O ano em que meus pais saíram de férias, último trabalho do diretor Cao Hamburger, foi lançado no Festival de Cinema do Rio de Janeiro na ultima semana. O diretor volta ao ambiente infantil, que lhe é tão caro, mas sem realizar o chamado "filme infantil". Este é um filme sobre crianças, mas não para crianças – pelo menos não apenas.

O protagonista Mauro (Michel Joelsas), um garoto mineiro de 12 anos de idade, vê-se despejado por pai e mãe no bairro do Bom Retiro em São Paulo, na frente do prédio do avô paterno que ele desconhece e com quem deverá passar o período indeterminado de duração das supostas férias dos pais.
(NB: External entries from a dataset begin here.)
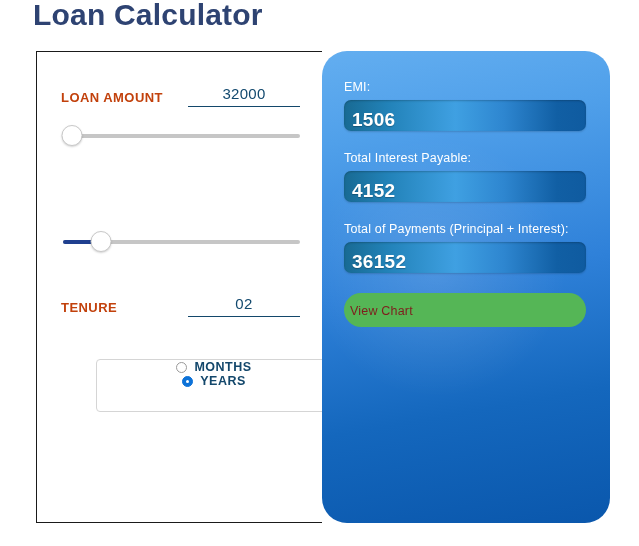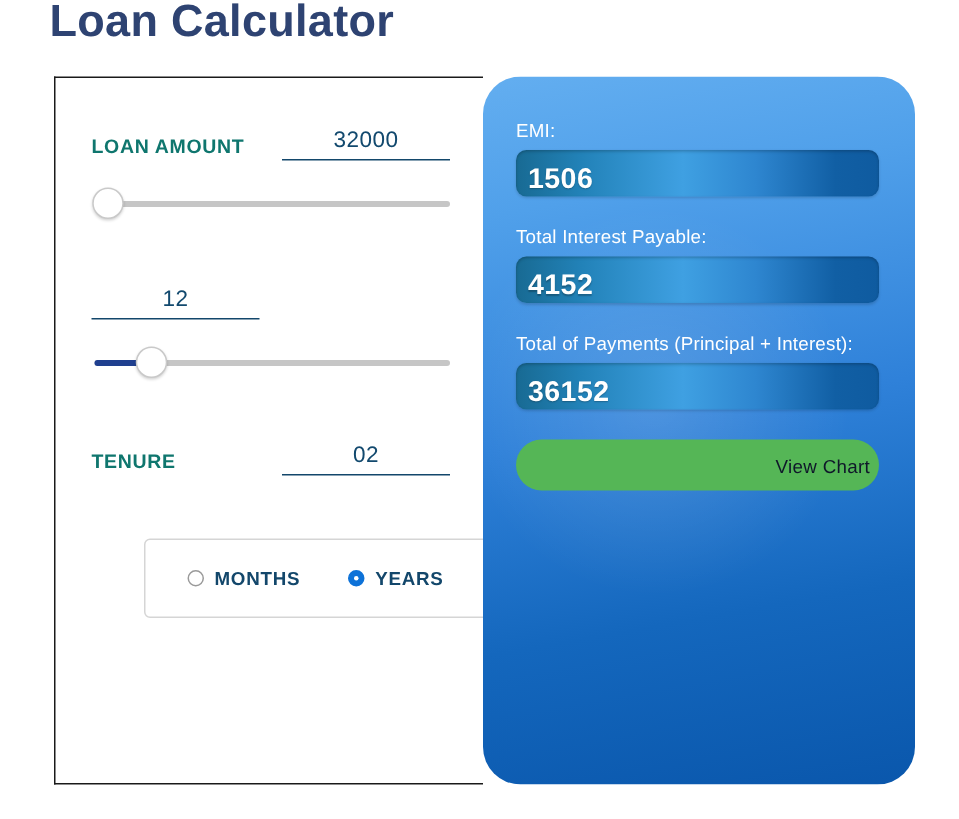--- a/index.html
+++ b/index.html
@@ -65,7 +65,7 @@
   .field-label {
     font-size: 13px;
     font-weight: bold;
-    color: #0f766e;
+    color: #c2410c;
     letter-spacing: 0.45px;
     line-height: 18px;
   }

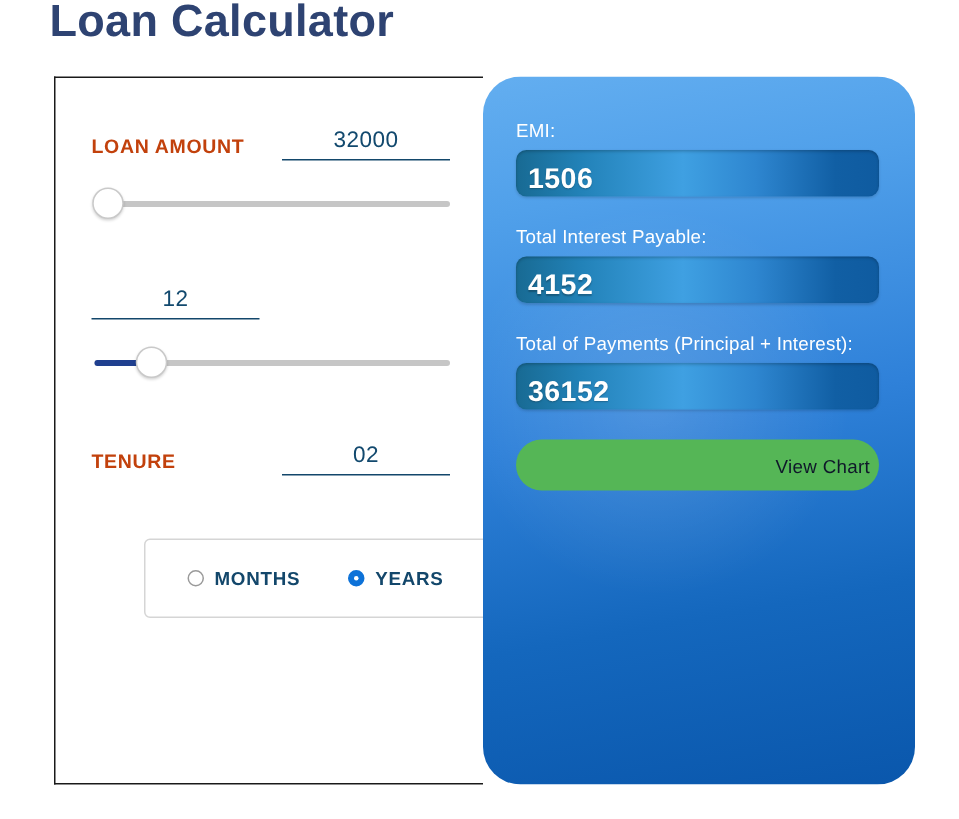--- a/index.html
+++ b/index.html
@@ -268,7 +268,6 @@
 
     <div class="field-block" id="field-interest-rate">
       <div class="field-row">
-        <input class="field-input" type="text" value="12" style="">
       </div>
       <div class="slider-wrap">
         <div class="slider-track"></div>

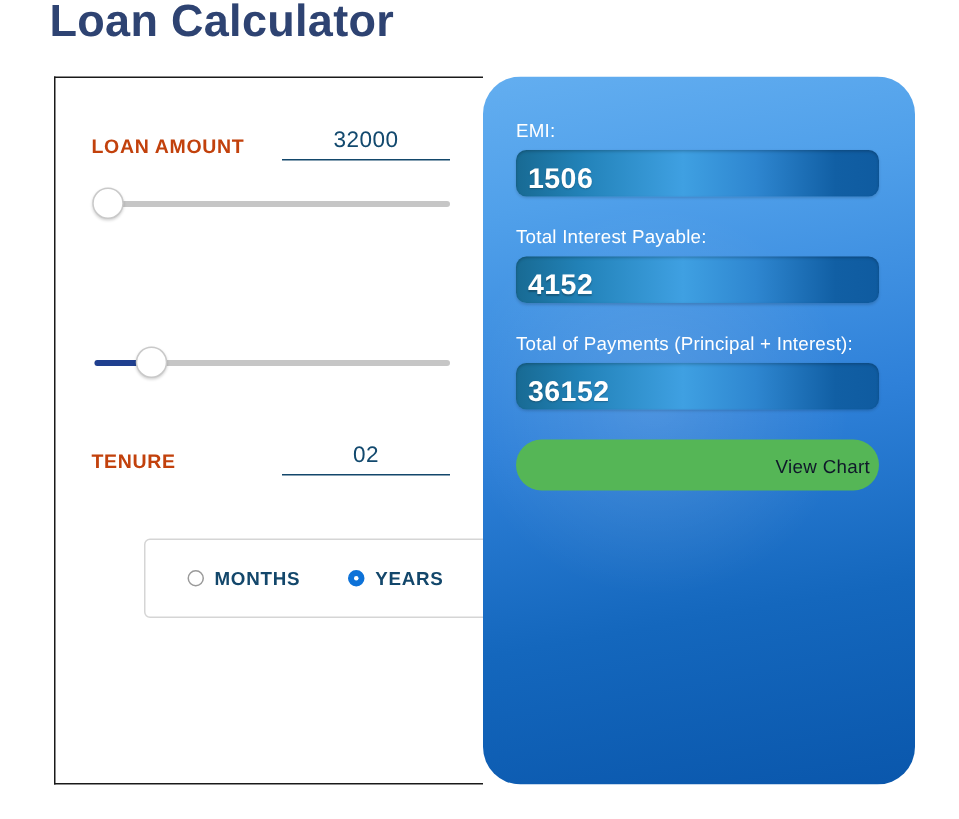--- a/index.html
+++ b/index.html
@@ -173,12 +173,12 @@
     border: none;
     border-radius: 22px;
     background: #55b656;
-    color: #0f172a;
+    color: #7f1d1d;
     font-family: "Liberation Sans", sans-serif;
     font-size: 13px;
     letter-spacing: 0.2px;
     cursor: pointer;
-    text-align: right;
+    text-align: left;
   }
   #calculate-emi-button {
     position: absolute;

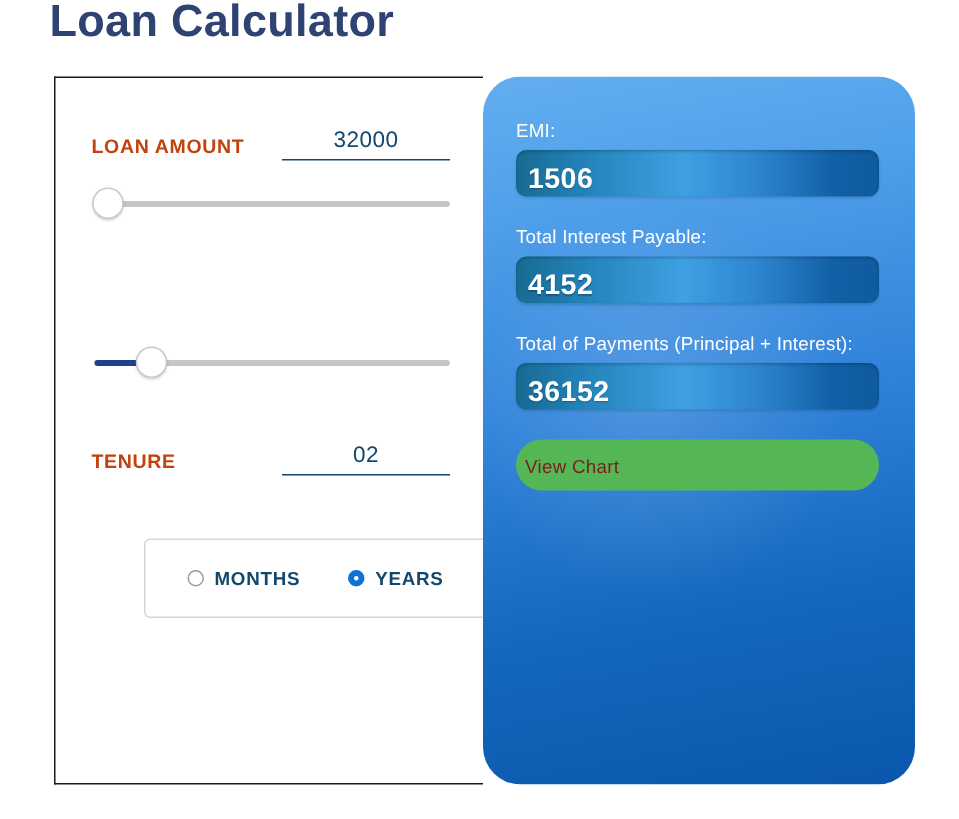--- a/index.html
+++ b/index.html
@@ -130,6 +130,7 @@
     display: flex;
     align-items: center;
     padding-left: 28px;
+    flex-direction: column;
   }
   .radio-option {
     display: flex;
O desconhecido torna-se ainda mais assustador quando o avô falece antes mesmo de conhecer o menino e este fica a cargo do vizinho, um senhor judeu que lhe é igualmente estranho e, para piorar, não tem nenhuma intenção de cuidar dele até o retorno dos pais.

O filme tem no elenco nomes como Paulo Autran (o avô), Simone Spoladore (a mãe) e Eduardo Moreira (o pai), mas as aparições são breves e quem sustenta os 110 minutos de duração, ao lado de Germano Haiut (o “avô substituto”), são Michel Joelsas e Daniela Piepszyk (a amiguinha Hanna).

Cao Hamburger mostra mais uma vez que consegue transitar nesse ambiente infantil com muita habilidade e consegue extrair dos atores mirins atuações de primeira linha, o que bastaria para termos aqui um belo filme para crianças. Mas o diretor vai além e, situando o drama em 1970, durante a ditadura militar e às vésperas da copa do mundo daquele ano, dá ao filme uma outra dimensão e amplia sua riqueza e complexidade.

O filme ganha, por meio da contextualização da "fuga" dos pais no período da ditadura, um corpo político paralelo ao drama pessoal do menino. Nasce um retrato fiel à realidade política da época, sem que o filme torne-se essencialmente político ou panfletário. O cenário da copa do mundo também contribui para ilustrar as contradições da sociedade brasileira da época, submetida ao regime opressor e reunida em torno de televisores para acompanhar a trajetória da seleção, mas também desempenha papel no drama do garoto, que se apóia na paixão pelo futebol para suportar o abandono pela família.

Um dos pontos fortes do filme é justamente o roteiro, que consegue reunir essas diversas camadas de forma coesa e harmoniosa. O ano em que meus pais saíram de férias escapa à armadilha da colcha de retalhos sem sentido e, de outro lado, do enredo excessivamente costurado e artificial, onde cada frase tem uma função na construção de um retrato metódico e quase mecânico. O mérito, neste ponto, divide-se entre pelo menos quatro indivíduos,de cujo trabalho coletivo resultou o roteiro do filme: Cao Hamburger, Bráulio Mantovani (Cidade de Deus, Cidade dos Homens), Anna Muylaert (Durval Discos) e Cláudio Galperin (Cidade dos Homens).

Com ou sem ajuda de atores, roteiristas e muitos outros profissionais, a verdade é que Cao tem um jeito particular de fazer cinema e consegue retratar com propriedade a vivencia de uma criança "abandonada" pela família durante a ditadura militar e a copa do mundo. O filme guarda o tom leve da infância, mas permeado pela dor deste menino que anseia pela volta dos pais; a alegria e diversão da copa do mundo versus a seriedade e opressão do regime militar.